Bildmächtiges Eröffnungskonzert des Carinthischen Sommers im Congress Center Villach, wo „Eine Reise nach Isfahan“ Glanz, Sinnlichkeit und die Wunder Persiens für das heurige Festivalmotto „fern & nah“ zum Leuchten brachte.
Traumschwer, sehnsuchtsvoll, farbstark, dramatisch und voller schimmernder Magie war dieser CS-Auftakt am Samstag mit dem RSO Wien zur literarischen Reisebegleitung von Petra Morzé.
Doch bevor das feinst gestimmte Festivalorchester und die ausdrucksstarke Rezitatorin zur österreichischen Erstaufführung von Charles Koechlins „Les Heures Persanes“ ausholten, brachten Sängerin Golnar Shahyar und Gitarrist Mahan Mirarab zwei berührende Eigenkompositionen zu Gehör, die nicht besser hätten einstimmen können, auf das Kommende.
Träumend, atmend, raffiniert, hoch emotional und von vielen Jazz-Einflüssen durchzogen, verbeugte sich der in Wien lebende Iraner auf seiner Doppelhalsgitarre mit „Lars in Isfahan“ vor dem schwedischen Jazzbassisten und Cellisten Lars Danielsson, um einmal mehr musikalische Traditionen zu vereinen und Brücken zu bauen zwischen Ost und West.

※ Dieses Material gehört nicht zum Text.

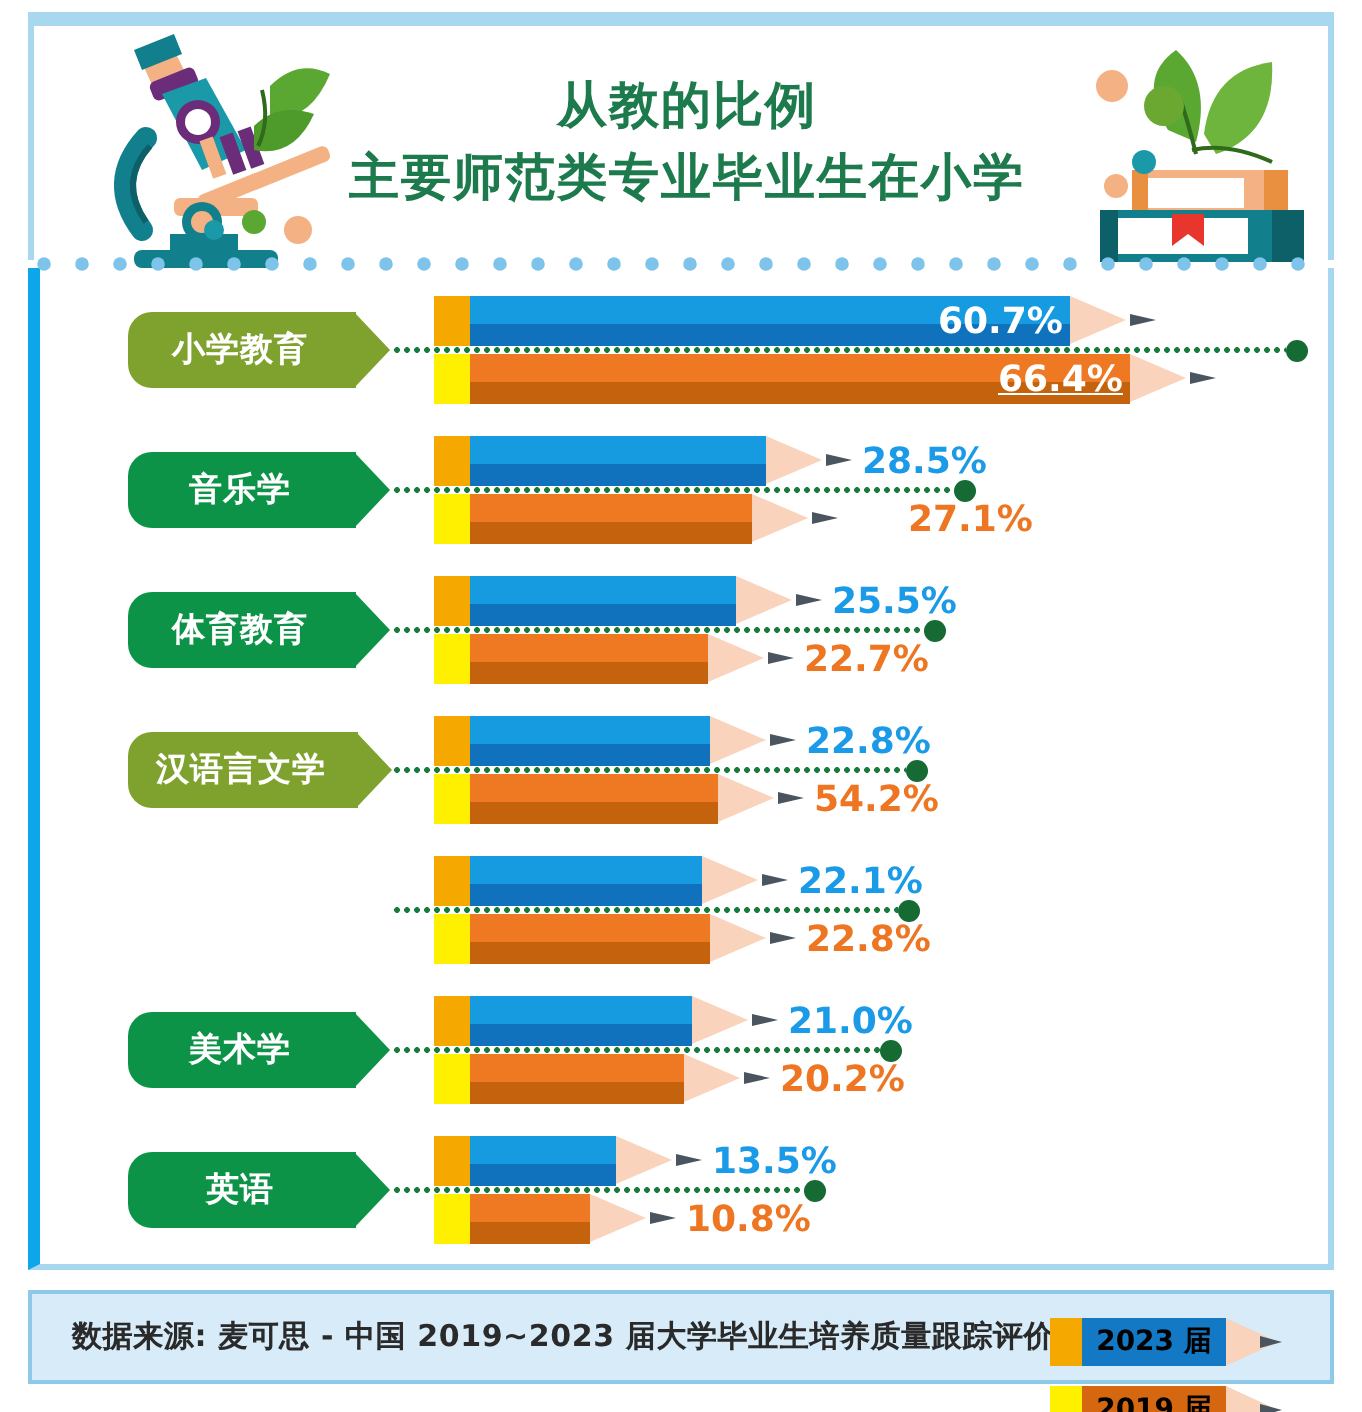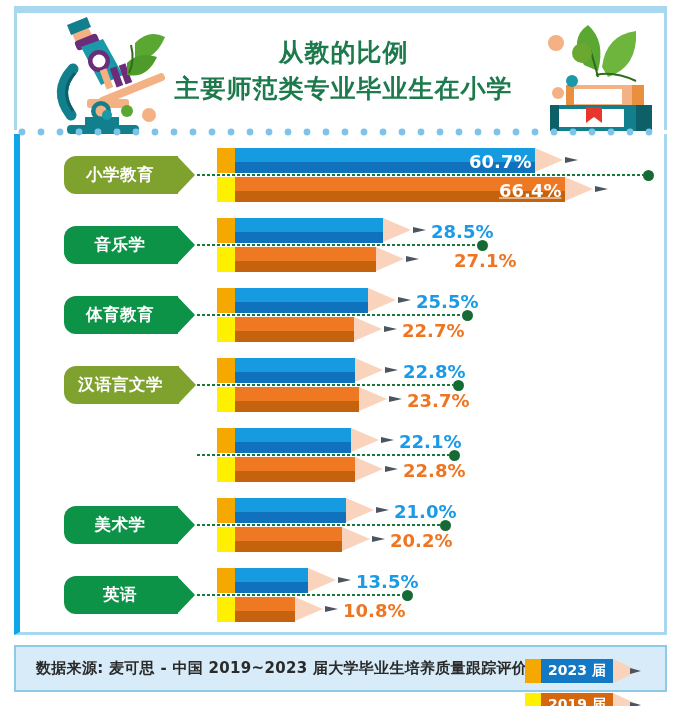"23.7%" div.val { text: 23.7% -> 54.2% }
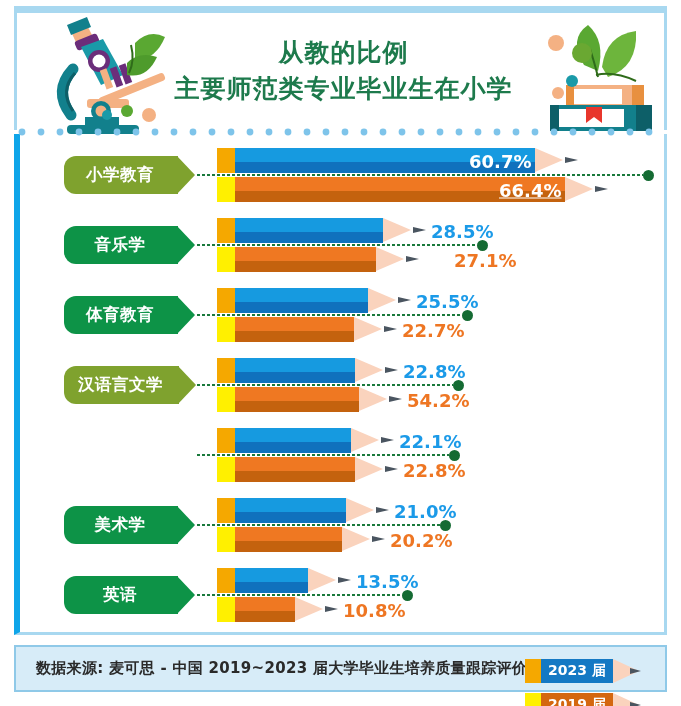"2023 届" .leg-label { color: #ffffff -> #000000 }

Wie ein matt glänzender, kostbarer Brokat legte sich die warme, dunkle Stimme der ebenfalls in Wien lebenden, iranisch-kanadischen Sängerin Golnar Shahyar darüber, die so mühelos auch in den höchsten Tönen Tragfähigkeit und Sogwirkung behielt, um mit ihrem selbstkomponierten „Love Is“ viele Facetten der Liebe glatt, rau und vielstimmig zu beschwören.
Und dann leuchteten Persiens rosenumflorte Stunden für die als Klaviersuite konzipierte, 1921 instrumentalisierte, 16-teilige Reise zu Karawanen, Derwischen und Flaschengeistern.
Unverständlicherweise nur selten gespielt und in seiner eigenwilligen Musiksprache zwischen Poly- und Atonalität extrem modern, geriet die österreichische Erstaufführung mit dem fabelhaften RSO Wien unter dem gleichermaßen souveränen wie feinnervigen Markus Poschner zum nuancenreichen Klangfest, das vor allem in den subtilen, fein gewebten Passagen des Traumes, der Nacht und des Mondscheins, geheimnisvolle bis abgründige Imaginationskraft und fein ausbalancierte Tiefenschärfe entfaltete – ergänzt von Pierre Lotis „Nach Isfahan“-Auszügen in der stimmigen Rezitation von Petra Morzé.